- _Records to use_
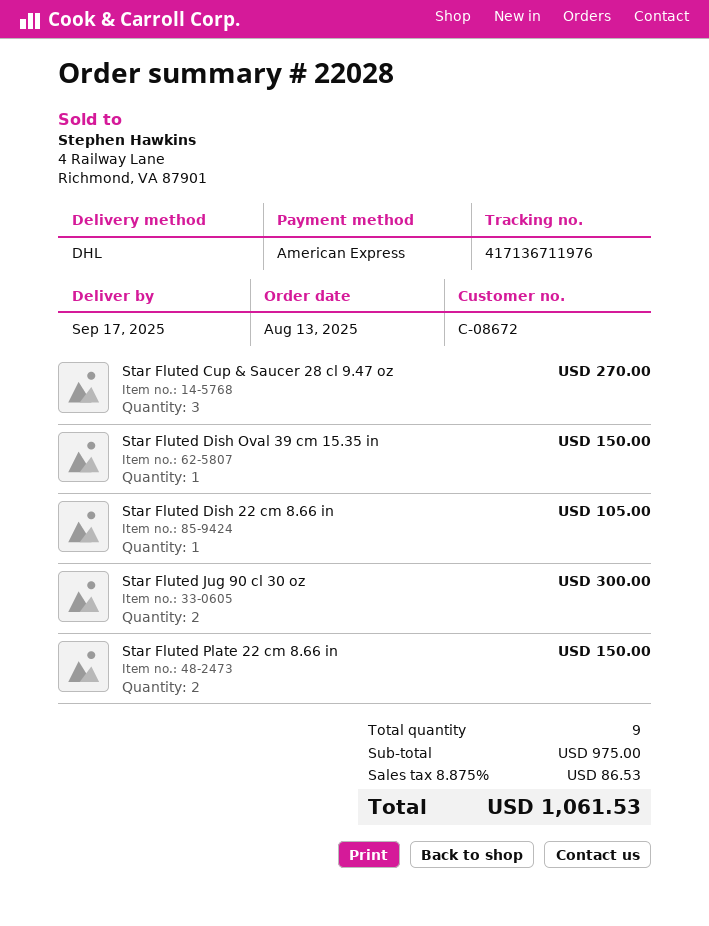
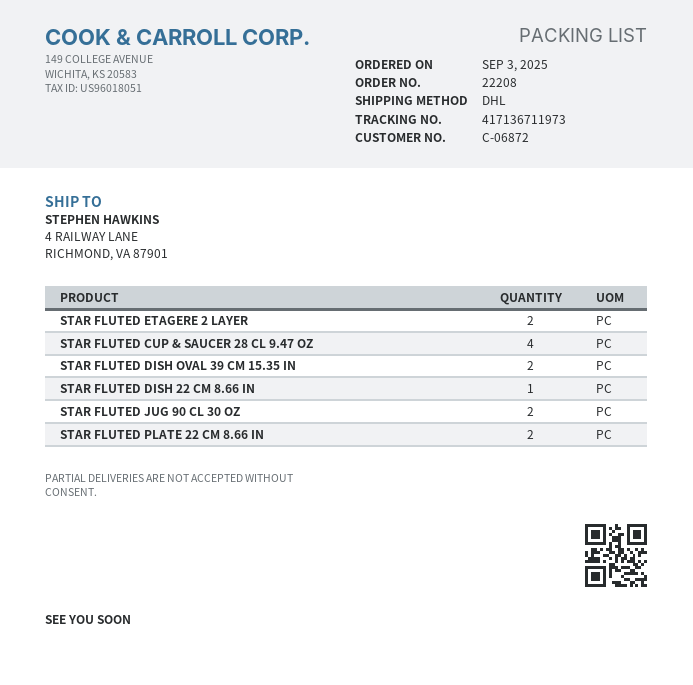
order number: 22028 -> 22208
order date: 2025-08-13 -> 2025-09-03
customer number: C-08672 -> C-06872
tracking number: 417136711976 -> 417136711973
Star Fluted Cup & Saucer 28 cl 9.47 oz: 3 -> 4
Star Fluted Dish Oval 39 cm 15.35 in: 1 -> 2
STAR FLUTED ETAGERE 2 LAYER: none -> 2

...

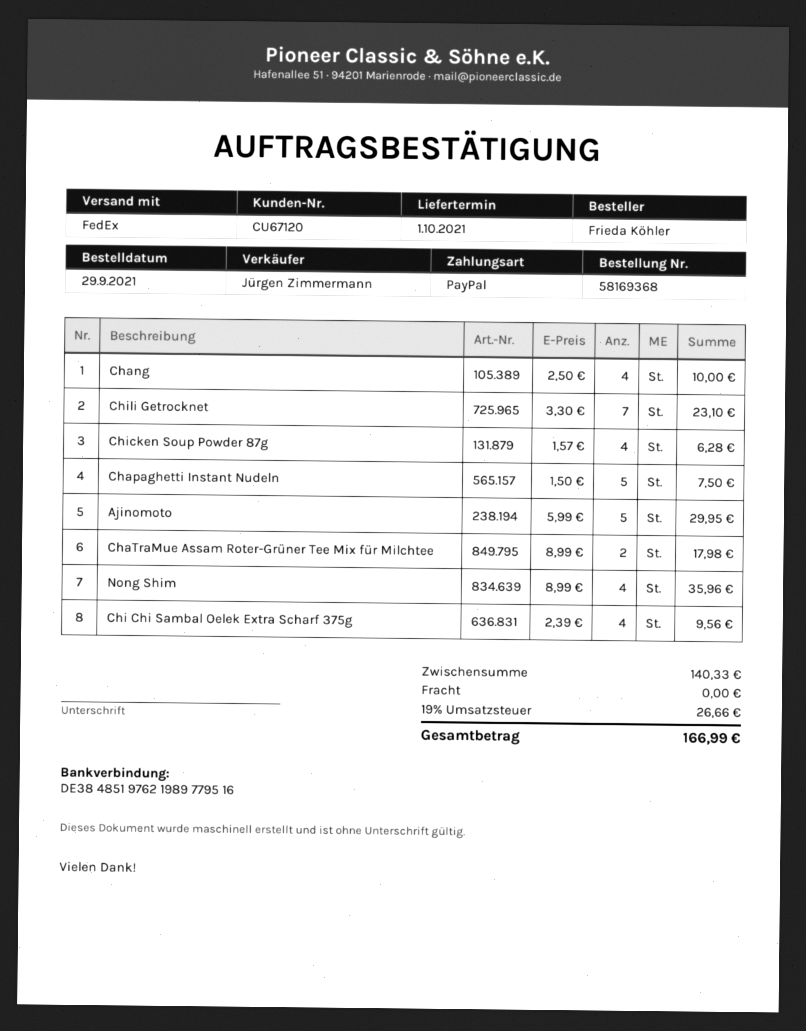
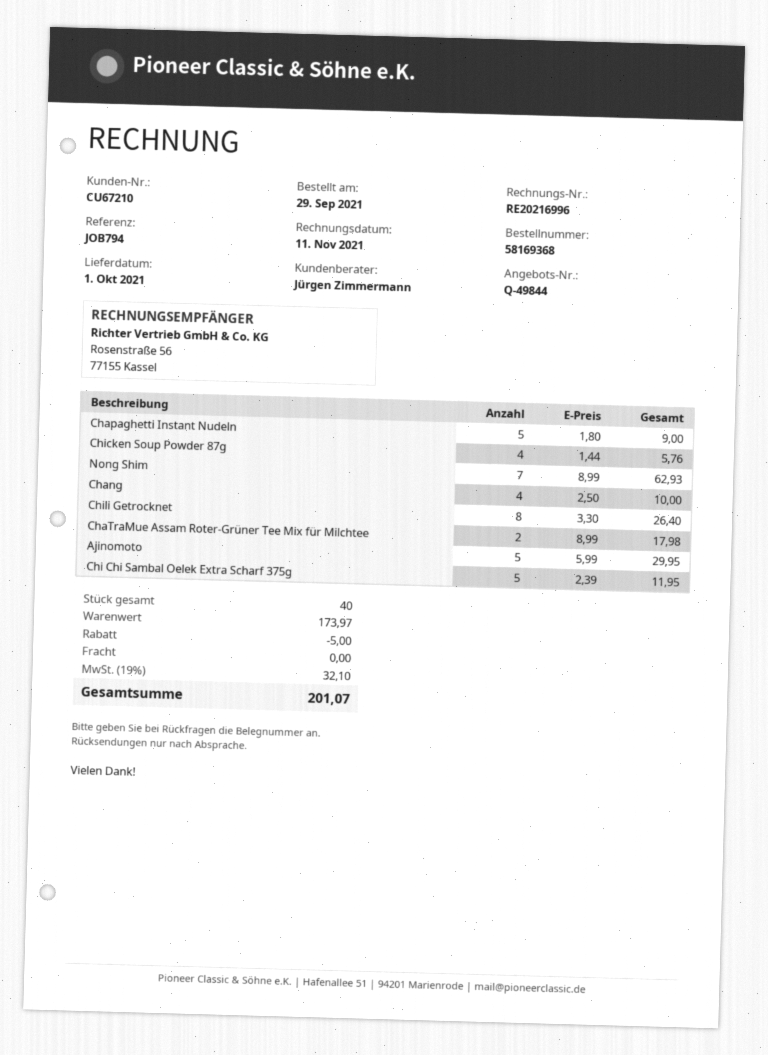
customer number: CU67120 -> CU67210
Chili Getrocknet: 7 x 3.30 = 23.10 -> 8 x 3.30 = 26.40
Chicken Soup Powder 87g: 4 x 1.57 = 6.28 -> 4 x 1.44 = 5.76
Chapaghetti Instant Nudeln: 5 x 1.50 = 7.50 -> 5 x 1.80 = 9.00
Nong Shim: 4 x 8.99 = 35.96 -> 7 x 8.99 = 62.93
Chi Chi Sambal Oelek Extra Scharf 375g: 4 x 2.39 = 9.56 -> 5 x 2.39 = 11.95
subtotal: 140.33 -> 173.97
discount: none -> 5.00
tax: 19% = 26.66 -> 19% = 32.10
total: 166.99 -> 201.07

- _Instructions to follow_
Find the line with "order date: 2025-08-13 -> 2025-09-03" in the material above. Reproduce it and each line after it up to and including the line with "STAR FLUTED ETAGERE 2 LAYER: none -> 2".

- _Task solution_
order date: 2025-08-13 -> 2025-09-03
customer number: C-08672 -> C-06872
tracking number: 417136711976 -> 417136711973
Star Fluted Cup & Saucer 28 cl 9.47 oz: 3 -> 4
Star Fluted Dish Oval 39 cm 15.35 in: 1 -> 2
STAR FLUTED ETAGERE 2 LAYER: none -> 2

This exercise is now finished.